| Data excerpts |

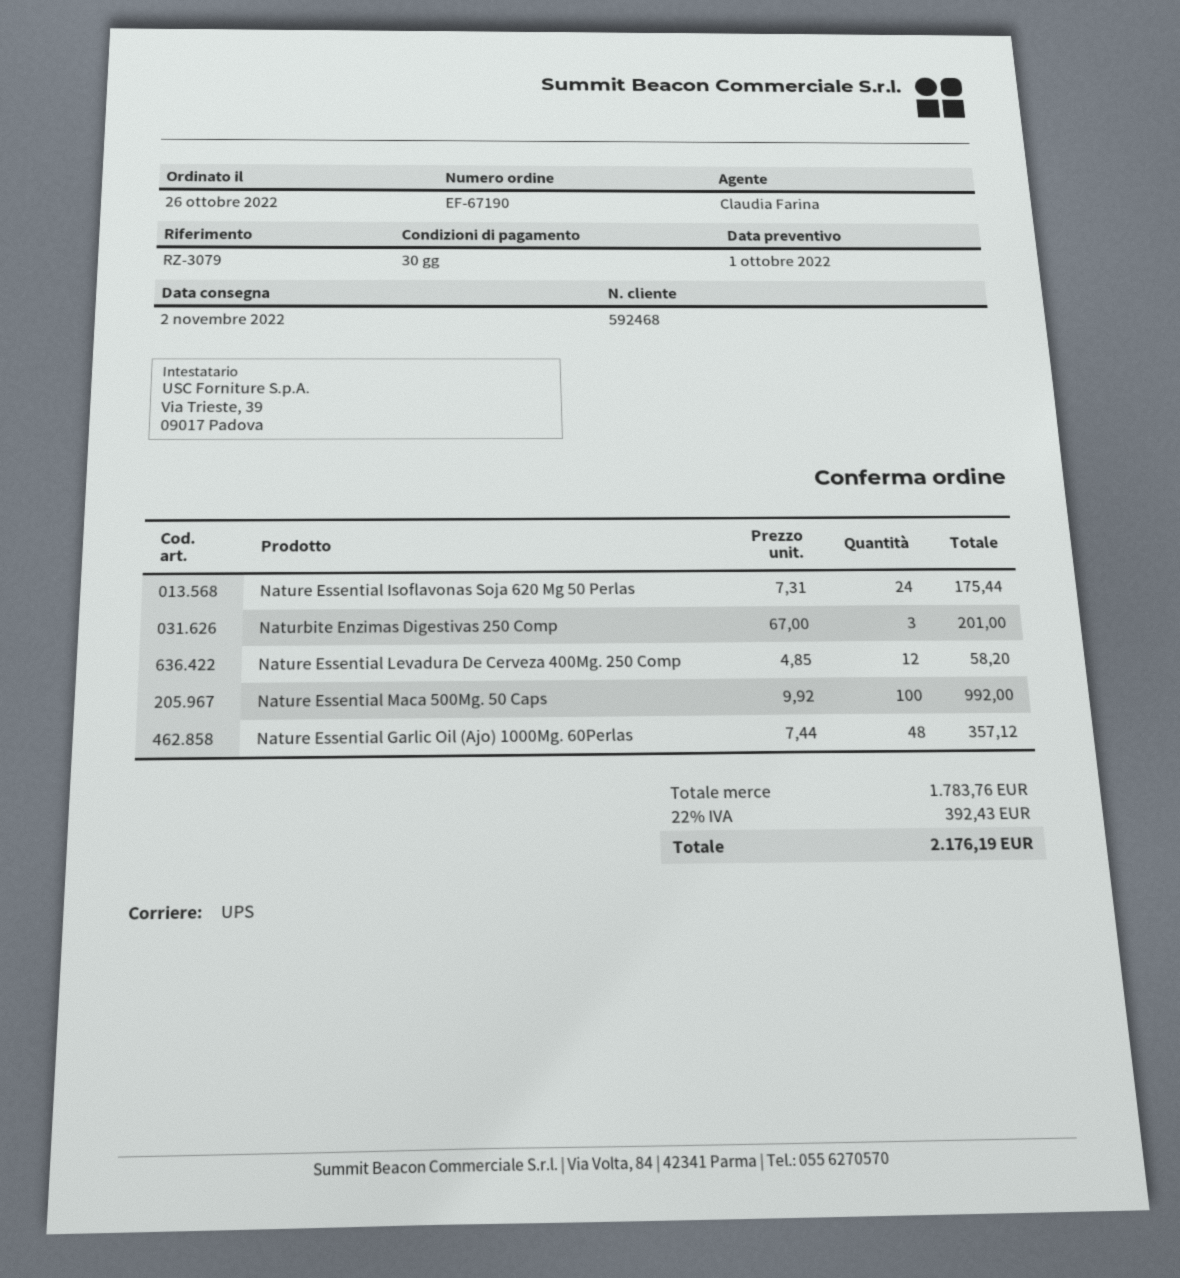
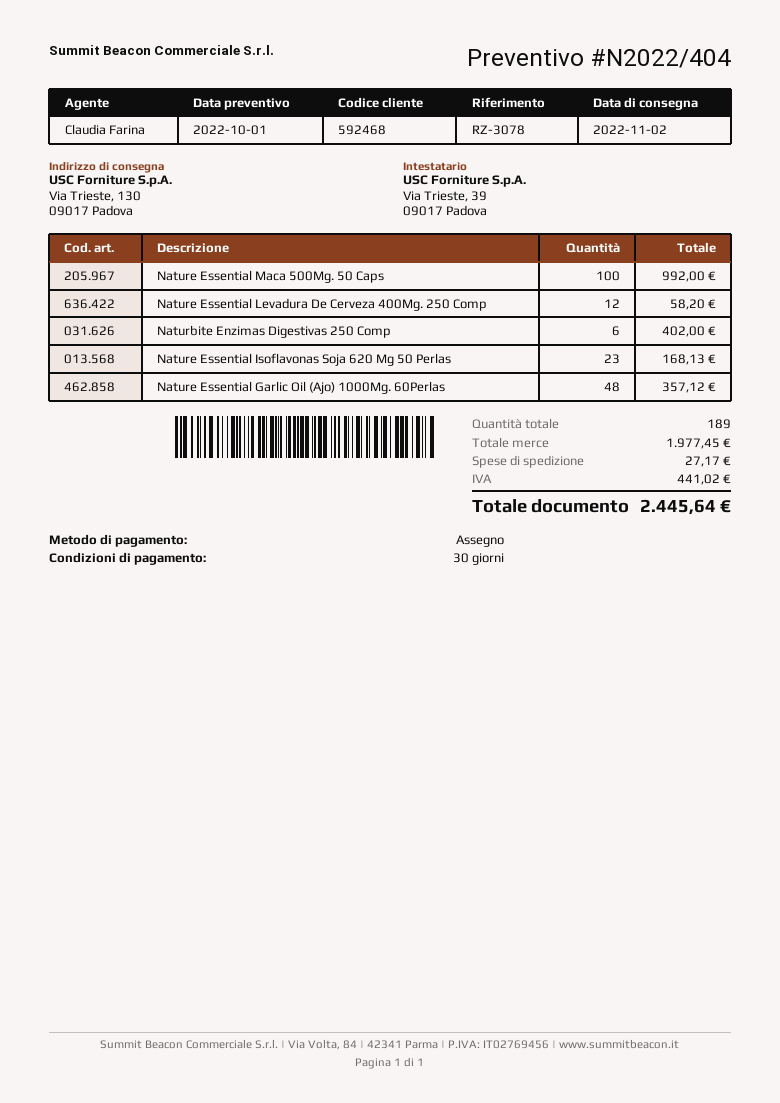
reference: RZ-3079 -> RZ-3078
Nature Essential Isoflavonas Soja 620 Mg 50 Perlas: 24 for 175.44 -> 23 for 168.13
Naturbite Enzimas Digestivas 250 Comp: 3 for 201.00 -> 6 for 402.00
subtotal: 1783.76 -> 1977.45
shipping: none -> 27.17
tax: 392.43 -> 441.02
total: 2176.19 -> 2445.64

| Exercise aim |
Your answer must be the lines from the one that contains "Nature Essential Isoflavonas" through the last line of the entries above, copied exactly, with no other lines.

| Exercise solution |
Nature Essential Isoflavonas Soja 620 Mg 50 Perlas: 24 for 175.44 -> 23 for 168.13
Naturbite Enzimas Digestivas 250 Comp: 3 for 201.00 -> 6 for 402.00
subtotal: 1783.76 -> 1977.45
shipping: none -> 27.17
tax: 392.43 -> 441.02
total: 2176.19 -> 2445.64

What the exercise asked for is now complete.